Epilogue and Conclusion

His father’s death and his anointing as king freed Edmund to mount a forceful resistance, one which earned him the byname ‘Ironside’. As Cnut continued to ravage across Mercia, East Anglia and Northumbria, King Edmund raised a large army. He pursued Cnut and brought him to battle, inconclusively, at Penselwood in Somerset and then at Sherston in Wiltshire. A third battle at ‘Assandun’ in Essex proved decisive.1 Edmund lost the battle when Ealdorman Eadric Streona, who had ostensibly returned to Edmund’s side, treacherously left the battlefield with his forces.2 Edmund, who had probably been wounded in this or one of the previous battles, was forced to sign a treaty with Cnut, conceding to the Dane all of England north of Wessex. When Edmund died about a month later, Cnut became king of all England, bringing to an end the viking wars.

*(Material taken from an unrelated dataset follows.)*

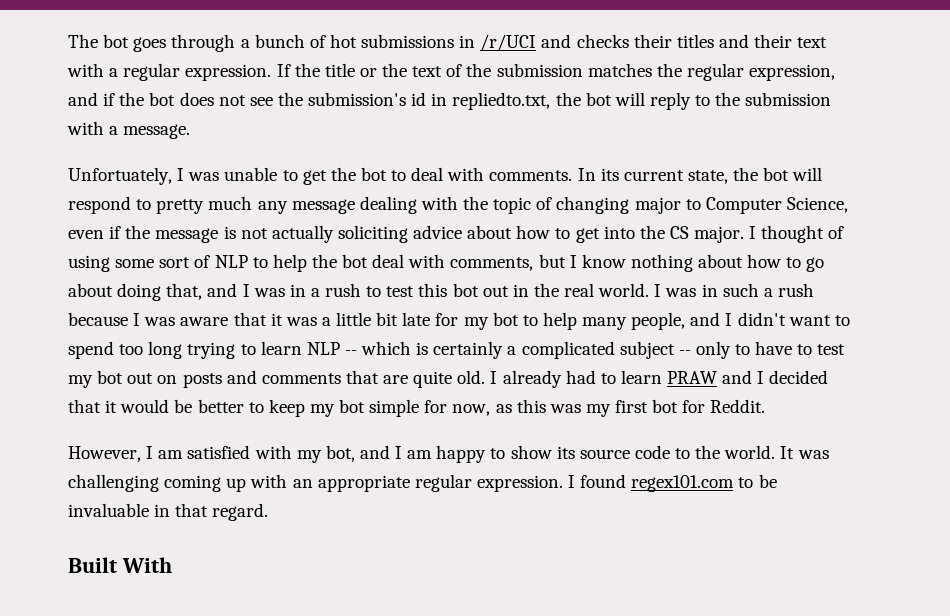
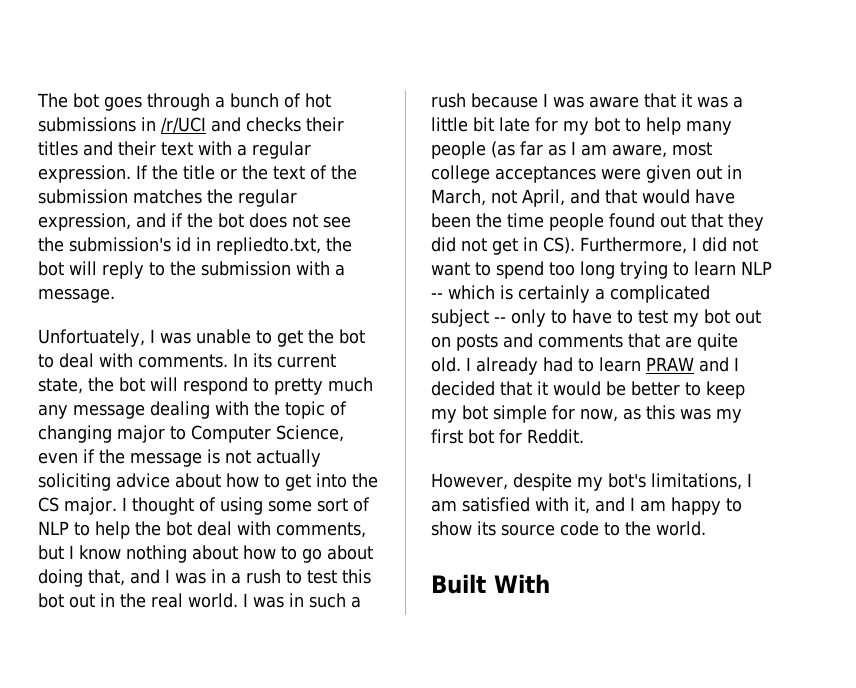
[631,312,786,330] people, and I didn't -> [431,141,712,159] [431,165,742,183] [431,189,735,207] [431,213,764,231] [431,237,758,255] people (as far as I am aware, most college acceptances were given out in March, not April, and that would have been the time people found out that they did not get in CS). Furthermore, I did not
(141, 454) none -> [513,473,742,491] despite my bot's limitations,
[296,445,355,463] my bot, -> [574,497,590,514] it,
[780,446,829,459] [68,474,777,492] [68,503,269,521] It was challenging coming up with an appropriate regular expression. I found regex101.com to be invaluable in that regard. -> (706, 528) none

Æthelred’s reign of nearly thirty-eight years was the longest of any Anglo-Saxon ruler. If he had died in AD 1000, history would have remembered him more kindly. His story might have been that of a child-king’s who, after a misspent youth, matured and embraced his father Edgar’s commitment to monastic reform. He ruled a prosperous and well-ordered kingdom. The vikings would have played a subordinate role in this narrative, with the defeat at Maldon perhaps a catalyst for Æthelred’s spiritual awakening and harbinger of things to come in his successor’s reign. But Æthelred lived for sixteen more years, and during that time conditions steadily worsened as England suffered under wave upon wave of destructive viking raids, until one became a campaign of conquest.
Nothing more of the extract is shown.